PROMPT. In the records below, find the line that contains "-80,22 +80,22 @@" and the line that contains "4px; top: 271px;". Set down exactly those lines and every line between them, and nothing more.

DATA FOR THIS EXERCISE.
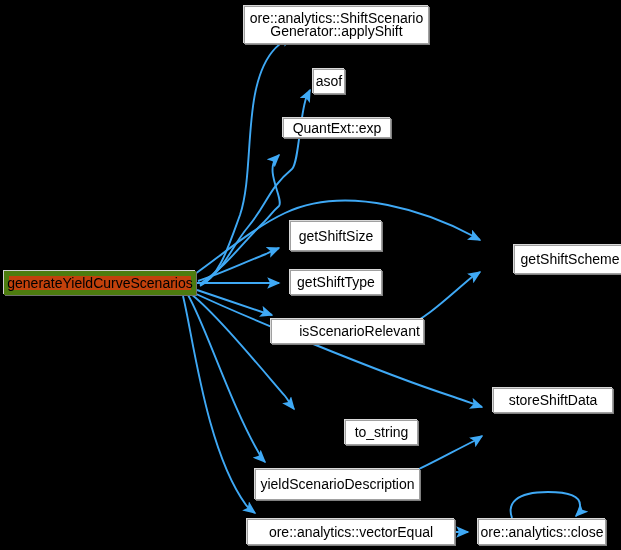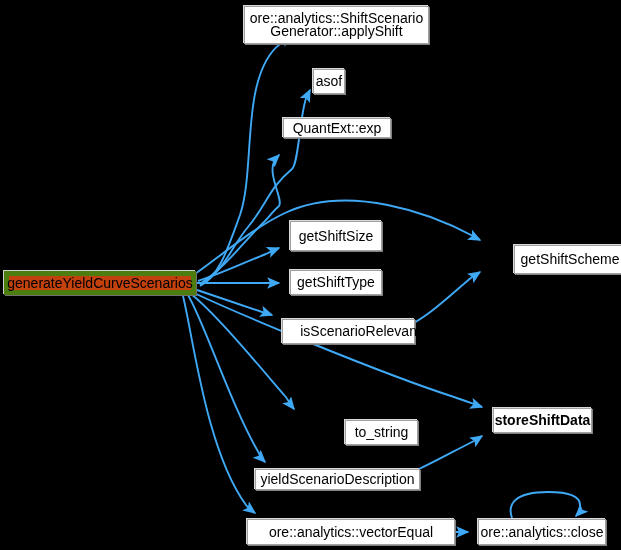--- a/index.html
+++ b/index.html
@@ -80,22 +80,22 @@
   </svg>
 
   <div id="node-layer">
       <div class="gnode current" style="left: 4px; top: 271px; width: 192px; height: 24px;"><span class="lbl">generateYieldCurveScenarios</span></div>
       <div class="gnode" style="left: 244px; top: 6px; width: 185px; height: 38px;"><span class="lbl">ore::analytics::ShiftScenario
 Generator::applyShift</span></div>
       <div class="gnode" style="left: 313px; top: 69px; width: 32px; height: 25px;"><span class="lbl">asof</span></div>
       <div class="gnode" style="left: 283px; top: 118px; width: 108px; height: 20px;"><span class="lbl">QuantExt::exp</span></div>
       <div class="gnode" style="left: 290px; top: 221px; width: 92px; height: 30px;"><span class="lbl">getShiftSize</span></div>
       <div class="gnode" style="left: 290px; top: 270px; width: 92px; height: 25px;"><span class="lbl">getShiftType</span></div>
-      <div class="gnode" style="left: 282px; top: 319px; width: 133px; height: 25px; padding-left: 24px;"><span class="lbl">isScenarioRelevant</span></div>
+      <div class="gnode" style="left: 271px; top: 319px; width: 153px; height: 25px; padding-left: 24px;"><span class="lbl">isScenarioRelevant</span></div>
       <div class="gnode" style="left: 490px; top: 245px; width: 112px; height: 29px; margin-left: 24px;"><span class="lbl">getShiftScheme</span></div>
       <div class="gnode" style="left: 301px; top: 420px; width: 73px; height: 25px; margin-left: 44px;"><span class="lbl">to_string</span></div>
-      <div class="gnode" style="left: 493px; top: 408px; width: 99px; height: 25px; font-weight: bold;"><span class="lbl">storeShiftData</span></div>
-      <div class="gnode" style="left: 255px; top: 469px; width: 165px; height: 21px;"><span class="lbl">yieldScenarioDescription</span></div>
+      <div class="gnode" style="left: 493px; top: 388px; width: 120px; height: 25px;"><span class="lbl">storeShiftData</span></div>
+      <div class="gnode" style="left: 255px; top: 469px; width: 165px; height: 31px;"><span class="lbl">yieldScenarioDescription</span></div>
       <div class="gnode" style="left: 247px; top: 519px; width: 208px; height: 26px;"><span class="lbl">ore::analytics::vectorEqual</span></div>
       <div class="gnode" style="left: 478px; top: 519px; width: 128px; height: 26px;"><span class="lbl">ore::analytics::close</span></div>
     </div>
 
 </div>
 
 </body></html>

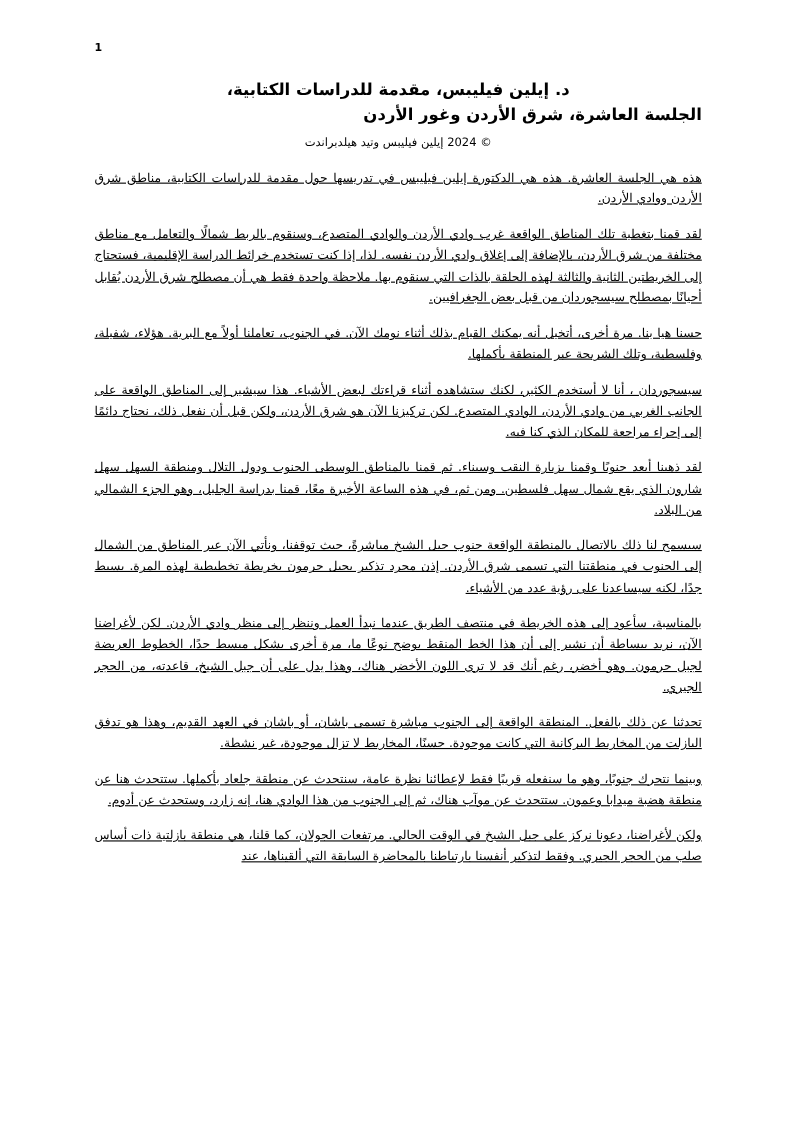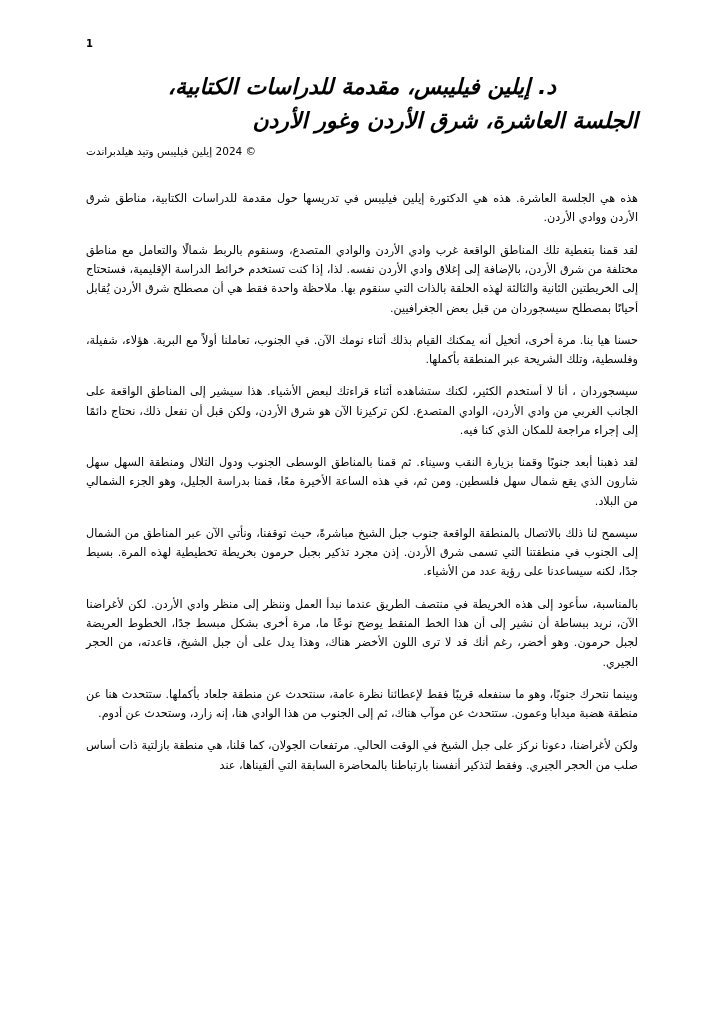--- a/index.html
+++ b/index.html
@@ -30,41 +30,41 @@
     font-weight: bold;
     direction: ltr;
     text-align: left;
     color: #000;
   }
   .title-block {
     margin-top: 34px;
     text-align: center;
   }
   .doc-title {
-    font-size: 22px;
+    font-size: 15px;
     font-weight: bold;
     line-height: 1.55;
     direction: rtl;
-    font-style: italic;
   }
   .doc-title .line2 {
     display: block;
     text-align: right;
   }
   .copyright {
     margin-top: 7px;
     font-size: 10.5px;
-    text-align: left;
+    text-align: center;
     direction: rtl;
   }
   .body-text {
-    margin-top: 32px;
+    margin-top: 16px;
     direction: rtl;
     text-align: justify;
     text-align-last: right;
+    text-decoration: underline;
   }
   .para {
     font-size: 11.2px;
     line-height: 1.72;
     margin: 0 0 13px 0;
     direction: rtl;
     text-align: justify;
     text-align-last: right;
   }
   .para:last-child {
@@ -87,17 +87,18 @@
   </div>
 
   <div class="body-text">
     <p class="para">هذه هي الجلسة العاشرة. هذه هي الدكتورة إيلين فيليبس في تدريسها حول مقدمة للدراسات الكتابية، مناطق شرق الأردن ووادي الأردن.</p>
     <p class="para">لقد قمنا بتغطية تلك المناطق الواقعة غرب وادي الأردن والوادي المتصدع، وسنقوم بالربط شمالًا والتعامل مع مناطق مختلفة من شرق الأردن، بالإضافة إلى إغلاق وادي الأردن نفسه. لذا، إذا كنت تستخدم خرائط الدراسة الإقليمية، فستحتاج إلى الخريطتين الثانية والثالثة لهذه الحلقة بالذات التي سنقوم بها. ملاحظة واحدة فقط هي أن مصطلح شرق الأردن يُقابل أحيانًا بمصطلح سيسجوردان من قبل بعض الجغرافيين.</p>
     <p class="para">حسنا هيا بنا. مرة أخرى، أتخيل أنه يمكنك القيام بذلك أثناء نومك الآن. في الجنوب، تعاملنا أولاً مع البرية. هؤلاء، شفيلة، وفلسطية، وتلك الشريحة عبر المنطقة بأكملها.</p>
     <p class="para">سيسجوردان ، أنا لا أستخدم الكثير، لكنك ستشاهده أثناء قراءتك لبعض الأشياء. هذا سيشير إلى المناطق الواقعة على الجانب الغربي من وادي الأردن، الوادي المتصدع. لكن تركيزنا الآن هو شرق الأردن، ولكن قبل أن نفعل ذلك، نحتاج دائمًا إلى إجراء مراجعة للمكان الذي كنا فيه.</p>
     <p class="para">لقد ذهبنا أبعد جنوبًا وقمنا بزيارة النقب وسيناء. ثم قمنا بالمناطق الوسطى الجنوب ودول التلال ومنطقة السهل سهل شارون الذي يقع شمال سهل فلسطين. ومن ثم، في هذه الساعة الأخيرة معًا، قمنا بدراسة الجليل، وهو الجزء الشمالي من البلاد.</p>
     <p class="para">سيسمح لنا ذلك بالاتصال بالمنطقة الواقعة جنوب جبل الشيخ مباشرةً، حيث توقفنا، ونأتي الآن عبر المناطق من الشمال إلى الجنوب في منطقتنا التي تسمى شرق الأردن. إذن مجرد تذكير بجبل حرمون بخريطة تخطيطية لهذه المرة. بسيط جدًا، لكنه سيساعدنا على رؤية عدد من الأشياء.</p>
     <p class="para">بالمناسبة، سأعود إلى هذه الخريطة في منتصف الطريق عندما نبدأ العمل وننظر إلى منظر وادي الأردن. لكن لأغراضنا الآن، نريد ببساطة أن نشير إلى أن هذا الخط المنقط يوضح نوعًا ما، مرة أخرى بشكل مبسط جدًا، الخطوط العريضة لجبل حرمون. وهو أخضر، رغم أنك قد لا ترى اللون الأخضر هناك، وهذا يدل على أن جبل الشيخ، قاعدته، من الحجر الجيري.</p>
+    <p class="para">تحدثنا عن ذلك بالفعل. المنطقة الواقعة إلى الجنوب مباشرة تسمى باشان، أو باشان في العهد القديم، وهذا هو تدفق البازلت من المخاريط البركانية التي كانت موجودة. حسنًا، المخاريط لا تزال موجودة، غير نشطة.</p>
     <p class="para">وبينما نتحرك جنوبًا، وهو ما سنفعله قريبًا فقط لإعطائنا نظرة عامة، سنتحدث عن منطقة جلعاد بأكملها. ستتحدث هنا عن منطقة هضبة ميدابا وعمون. ستتحدث عن موآب هناك، ثم إلى الجنوب من هذا الوادي هنا، إنه زارد، وستحدث عن أدوم.</p>
     <p class="para">ولكن لأغراضنا، دعونا نركز على جبل الشيخ في الوقت الحالي. مرتفعات الجولان، كما قلنا، هي منطقة بازلتية ذات أساس صلب من الحجر الجيري. وفقط لتذكير أنفسنا بارتباطنا بالمحاضرة السابقة التي ألقيناها، عند</p>
   </div>
 
 </div>
 
 </body></html>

SOLUTION FOR THIS EXERCISE.
@@ -80,22 +80,22 @@
   </svg>
 
   <div id="node-layer">
       <div class="gnode current" style="left: 4px; top: 271px; width: 192px; height: 24px;"><span class="lbl">generateYieldCurveScenarios</span></div>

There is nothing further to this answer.